Je me suis inscrite au YMCA (club de sport) du coin je pouvais y aller à pied (26 minutes quand même c’est grand les USA!), j’y allais tous les jours de la semaine! J’y ai rencontré Aurélie, devenue aussi, une autre de mes meilleures amies. A l’époque, j’y allais pour avoir un beau corps, ce dont je ne me rendais pas compte, c’est que cela me faisait du bien surtout à la tête! Je n’avais aucune conscience que le sport et l’activité physique pouvait surtout nous apporter plus de bien être et de la santé mentale.

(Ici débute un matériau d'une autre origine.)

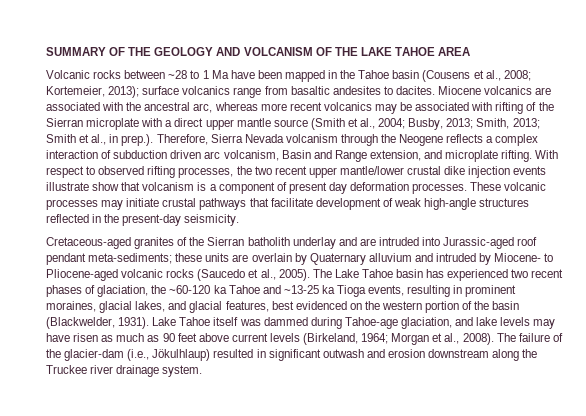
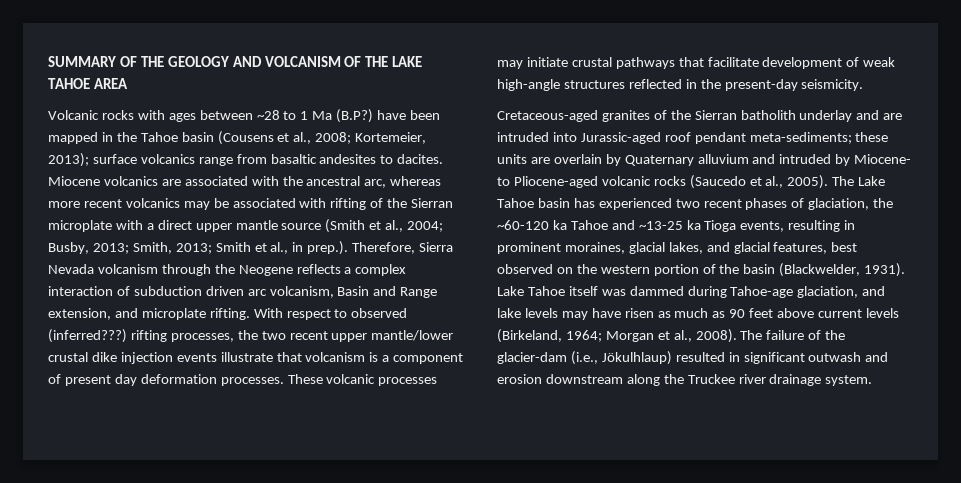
- Volcanic rocks between ~28 to 1 Ma have been mapped in the Tahoe basin (Cousens et al., 2008; Kortemeier, 2013); surface volcanics range from basaltic andesites to dacites.
+ Volcanic rocks with ages between ~28 to 1 Ma (B.P?) have been mapped in the Tahoe basin (Cousens et al., 2008; Kortemeier, 2013); surface volcanics range from basaltic andesites to dacites.
- With respect to observed rifting processes, the two recent upper mantle/lower crustal dike injection events illustrate show that volcanism is a component of present day deformation processes.
+ With respect to observed (inferred???) rifting processes, the two recent upper mantle/lower crustal dike injection events illustrate that volcanism is a component of present day deformation processes.
- The Lake Tahoe basin has experienced two recent phases of glaciation, the ~60-120 ka Tahoe and ~13-25 ka Tioga events, resulting in prominent moraines, glacial lakes, and glacial features, best evidenced on the western portion of the basin (Blackwelder, 1931).
+ The Lake Tahoe basin has experienced two recent phases of glaciation, the ~60-120 ka Tahoe and ~13-25 ka Tioga events, resulting in prominent moraines, glacial lakes, and glacial features, best observed on the western portion of the basin (Blackwelder, 1931).

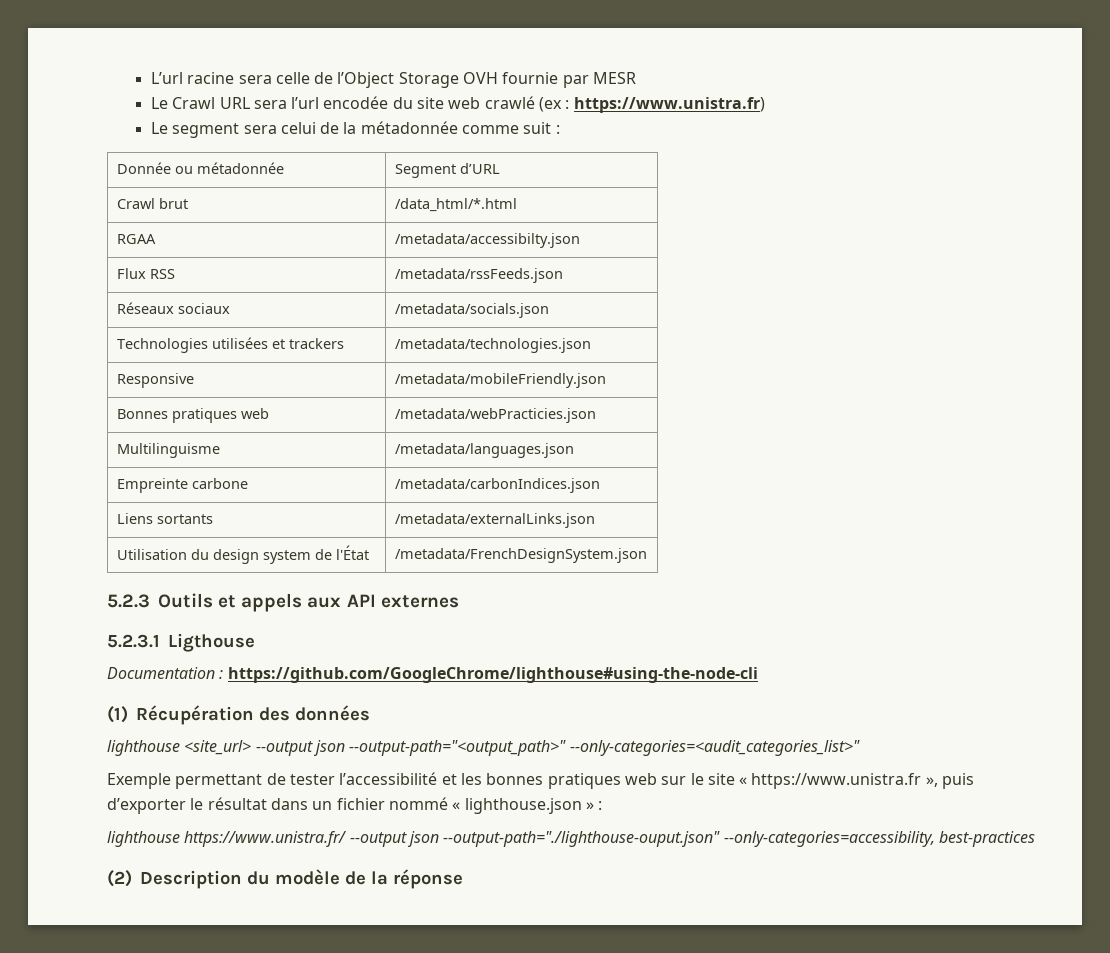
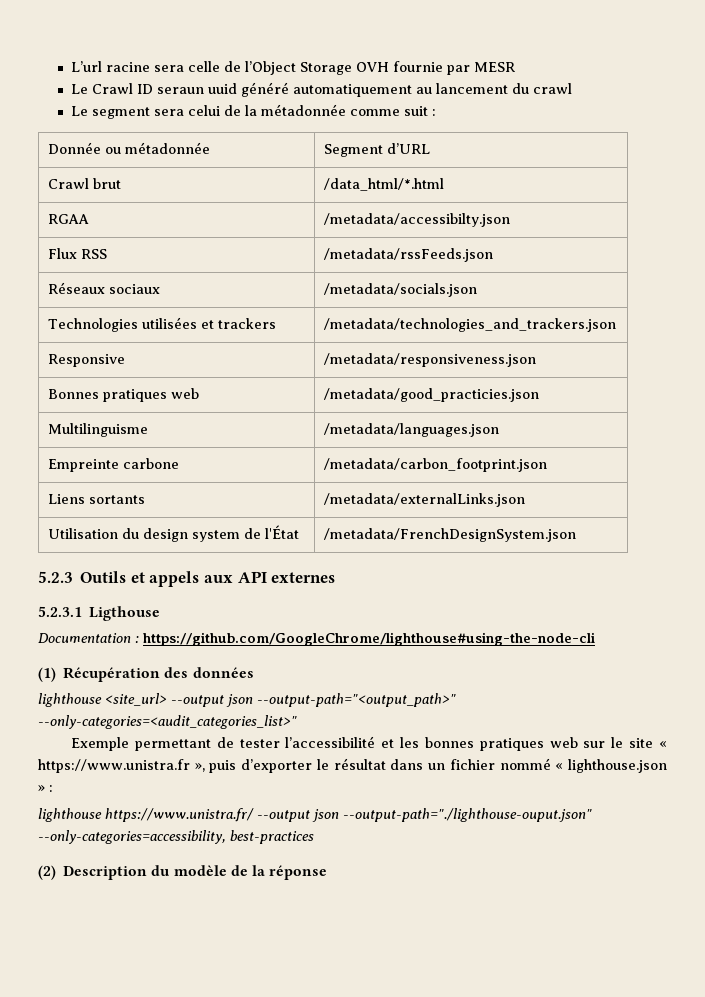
- Le Crawl URL sera l’url encodée du site web crawlé (ex : https://www.unistra.fr)
+ Le Crawl ID seraun uuid généré automatiquement au lancement du crawl
- Technologies utilisées et trackers | /metadata/technologies.json
+ Technologies utilisées et trackers | /metadata/technologies_and_trackers.json
- Responsive | /metadata/mobileFriendly.json
+ Responsive | /metadata/responsiveness.json
- Bonnes pratiques web | /metadata/webPracticies.json
+ Bonnes pratiques web | /metadata/good_practicies.json
- Empreinte carbone | /metadata/carbonIndices.json
+ Empreinte carbone | /metadata/carbon_footprint.json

J’ai croisé un peu plus tard dans ma résidence, un couple de “Gay” français Jean-Louis et Nicolas, puis Anna une anglaise mariée avec un français. Avec Anna, j’ai eu le déclic d’aller étudier, c’est elle qui m’a inspiré à sortir de mon trou et d’aller croître et apprendre. Je ne demandais que cela.
Ce que j’essaye de vous dire c’est que cette expérience de “confinement” (qui était plutôt un confinement mental) m’a aidé à mieux me connaître. On peut choisir de fuir, d’aller sur Netflix, de parler avec les amis sur Whatswapp, de jouer à la console, de fuir les discussions, les vrais sujets… mais on peut aussi accepter l’inconfort, le regarder et le transformer. On peut aussi imaginer une autre vie, une autre version de soi.
Mon expérience de San Francisco, m’a aidé à trouver la force de sortir de ma coquille, à demander de l’aide. Elle m’a aidé à me voir telle que j’étais et par la suite à apprécier et avoir de la gratitude pour toutes les sorties, les cours au College Marin, les hikes dans les séquoias géants, passer sur le GoldenGate avec mon Toyota Corolla (j’ai pu m’acheter ma voiture!).
Il y a quelques semaines, je suis retournée aux USA à San Francisco et j’ai vu cette ville avec un nouvel oeil avec mon mari Boris. J’ai vu tout le chemin parcouru et je peux vous dire que j’étais plutôt fière de moi! Merci le “confinement” et surtout merci Jojo, Gabrielle, Claire, Aurélie, Jean-Louis, Nicolas et Anna et toutes les personnes que j’ai pu croiser pendant cette aventure de deux ans en Californie, de m’avoir aidé à être une meilleure version de moi-même!